Only the lines from the one containing "- （1）甲乙双方同意，本次发行价格为人民币【】元/股。" through the final line below belong in the output, copied exactly and without pictures.

*Records for the task*.
"""

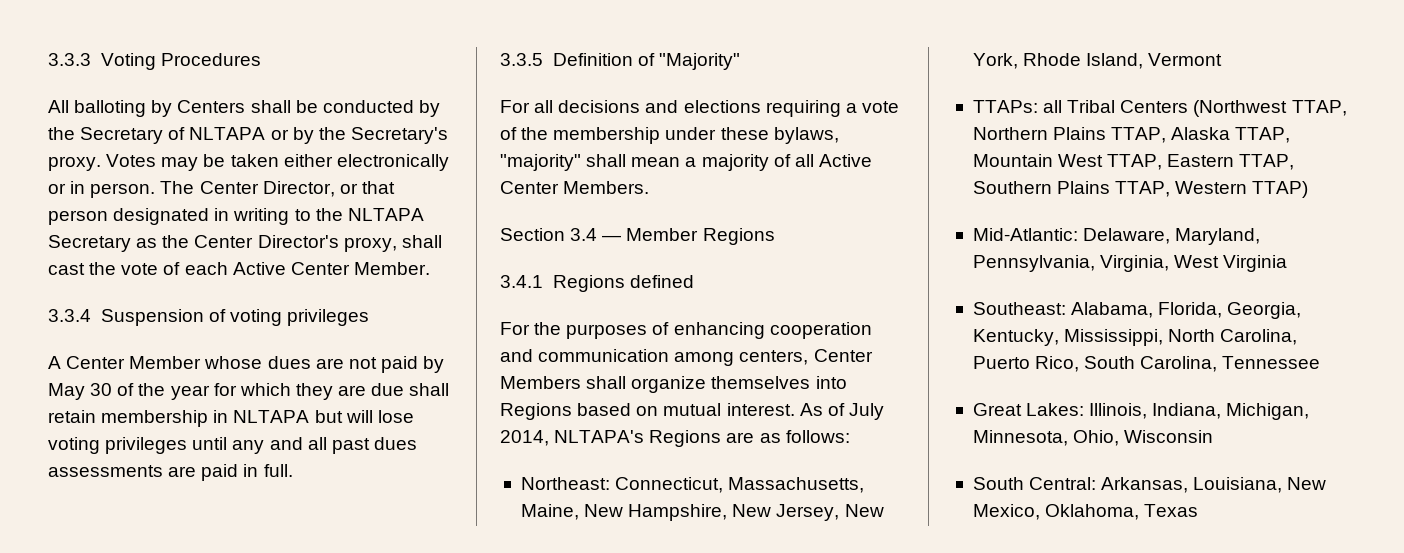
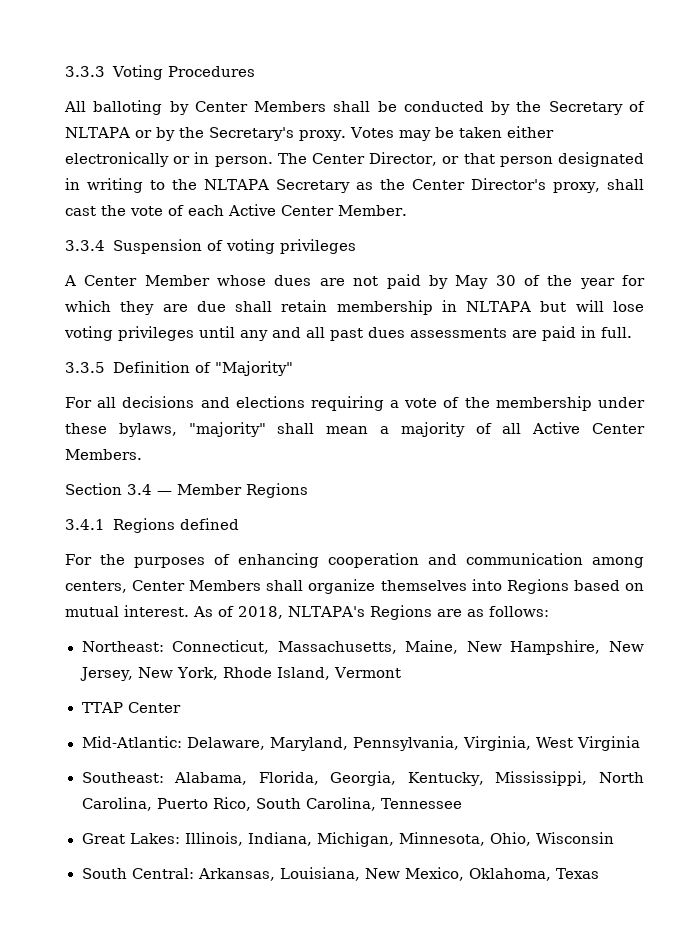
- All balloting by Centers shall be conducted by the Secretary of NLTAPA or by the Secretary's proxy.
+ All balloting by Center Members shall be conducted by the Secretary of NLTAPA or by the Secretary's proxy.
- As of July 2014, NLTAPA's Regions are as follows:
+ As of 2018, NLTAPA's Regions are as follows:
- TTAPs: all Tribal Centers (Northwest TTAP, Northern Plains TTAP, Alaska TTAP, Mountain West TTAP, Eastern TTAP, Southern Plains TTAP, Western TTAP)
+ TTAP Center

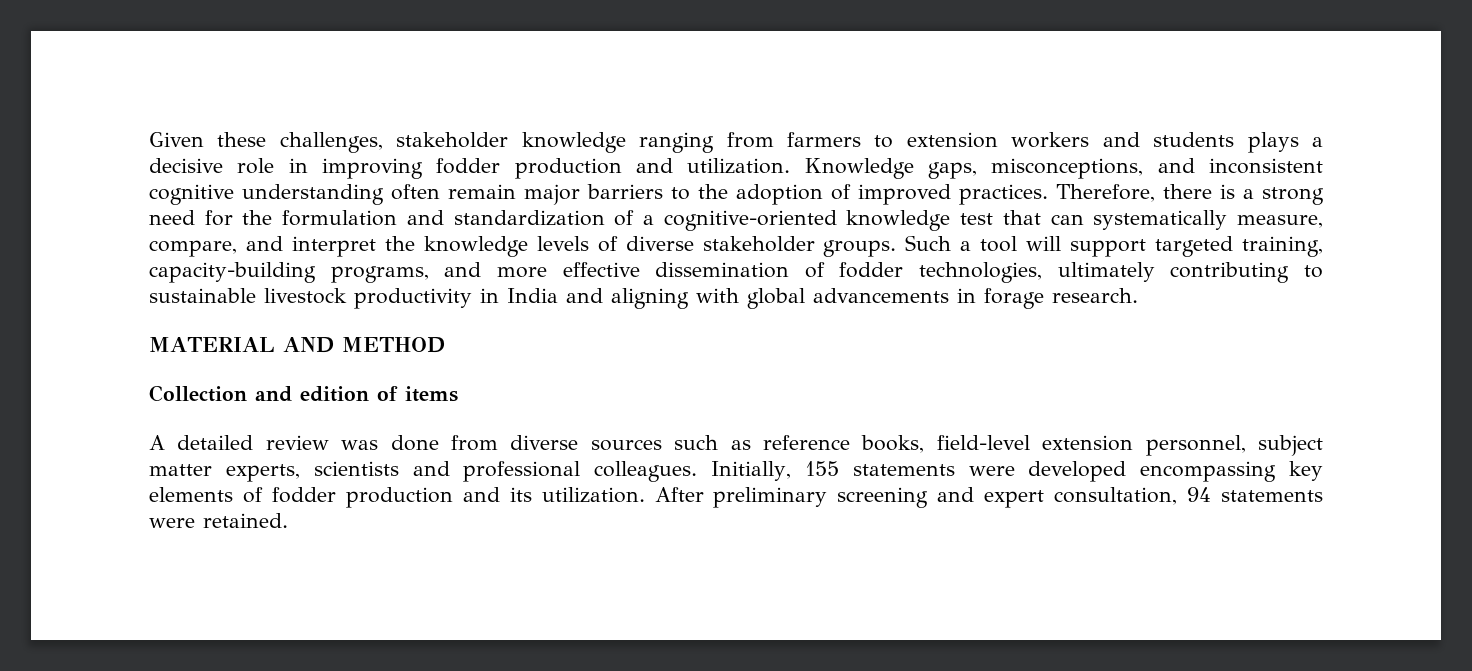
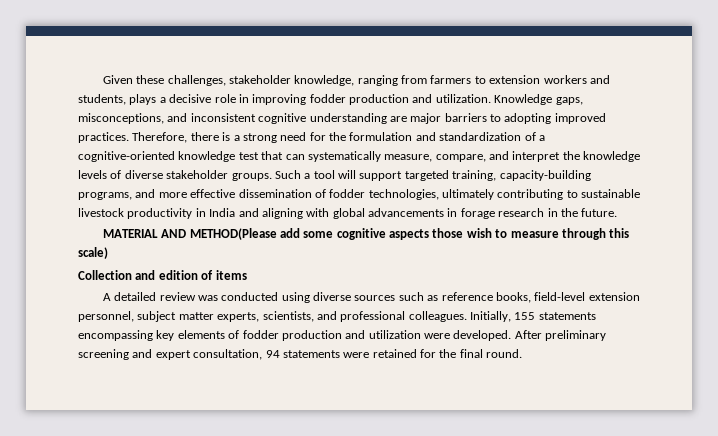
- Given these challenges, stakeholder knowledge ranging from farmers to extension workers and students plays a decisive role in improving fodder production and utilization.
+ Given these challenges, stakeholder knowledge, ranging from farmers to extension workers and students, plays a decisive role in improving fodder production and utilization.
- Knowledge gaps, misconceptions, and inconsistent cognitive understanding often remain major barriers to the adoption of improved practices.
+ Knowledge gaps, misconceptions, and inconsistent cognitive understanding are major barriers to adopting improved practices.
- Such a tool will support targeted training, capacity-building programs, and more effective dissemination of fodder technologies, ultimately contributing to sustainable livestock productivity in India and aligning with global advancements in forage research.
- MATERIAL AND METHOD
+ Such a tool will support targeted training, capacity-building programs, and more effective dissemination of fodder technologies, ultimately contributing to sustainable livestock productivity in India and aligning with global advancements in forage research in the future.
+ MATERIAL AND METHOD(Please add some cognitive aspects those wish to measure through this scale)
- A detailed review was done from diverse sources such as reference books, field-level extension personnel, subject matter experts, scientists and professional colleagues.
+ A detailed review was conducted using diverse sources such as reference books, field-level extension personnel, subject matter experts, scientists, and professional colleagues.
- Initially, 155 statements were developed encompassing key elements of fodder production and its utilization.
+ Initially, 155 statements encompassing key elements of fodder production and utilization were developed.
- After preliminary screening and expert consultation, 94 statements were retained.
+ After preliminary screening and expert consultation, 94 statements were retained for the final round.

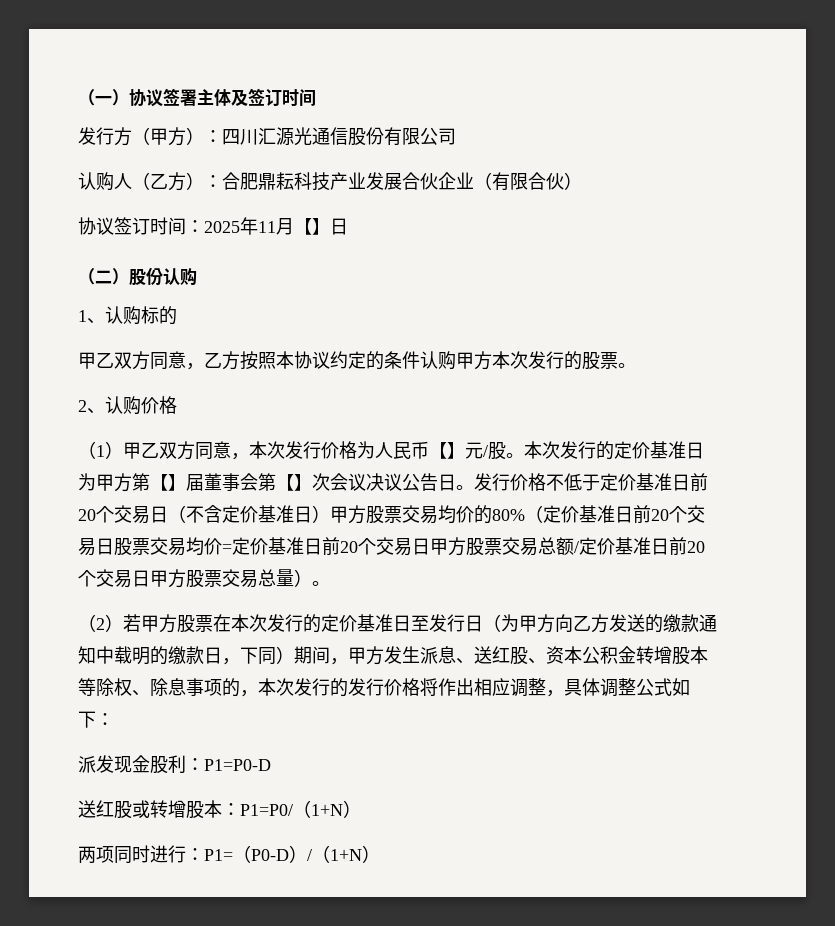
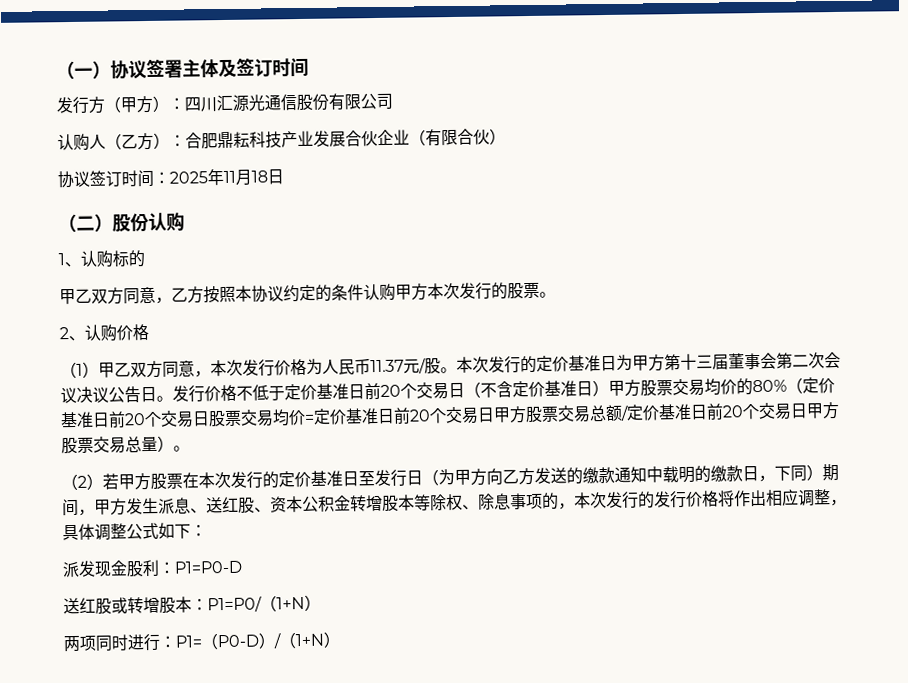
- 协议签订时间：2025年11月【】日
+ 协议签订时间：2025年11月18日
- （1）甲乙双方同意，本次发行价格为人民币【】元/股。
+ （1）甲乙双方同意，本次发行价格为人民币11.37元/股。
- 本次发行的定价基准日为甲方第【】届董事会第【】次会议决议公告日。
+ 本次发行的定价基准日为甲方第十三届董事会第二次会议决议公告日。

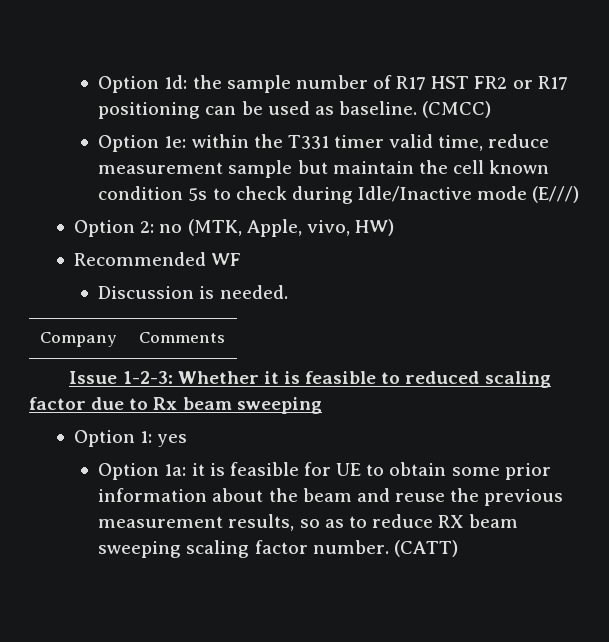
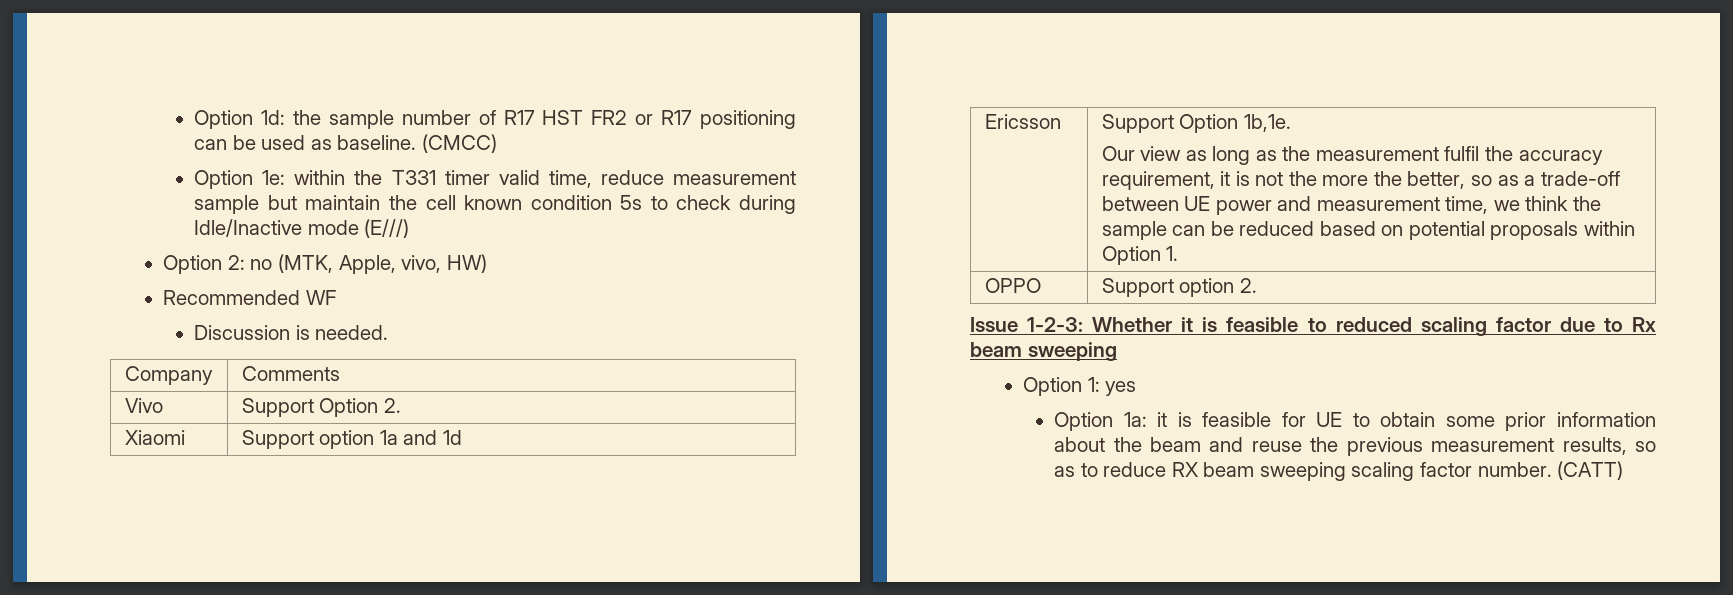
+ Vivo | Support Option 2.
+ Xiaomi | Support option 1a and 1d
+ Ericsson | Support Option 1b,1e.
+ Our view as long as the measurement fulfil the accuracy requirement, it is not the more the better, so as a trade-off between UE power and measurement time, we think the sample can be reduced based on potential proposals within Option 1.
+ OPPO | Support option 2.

"""

*Written response*.
- （1）甲乙双方同意，本次发行价格为人民币【】元/股。
+ （1）甲乙双方同意，本次发行价格为人民币11.37元/股。
- 本次发行的定价基准日为甲方第【】届董事会第【】次会议决议公告日。
+ 本次发行的定价基准日为甲方第十三届董事会第二次会议决议公告日。

+ Vivo | Support Option 2.
+ Xiaomi | Support option 1a and 1d
+ Ericsson | Support Option 1b,1e.
+ Our view as long as the measurement fulfil the accuracy requirement, it is not the more the better, so as a trade-off between UE power and measurement time, we think the sample can be reduced based on potential proposals within Option 1.
+ OPPO | Support option 2.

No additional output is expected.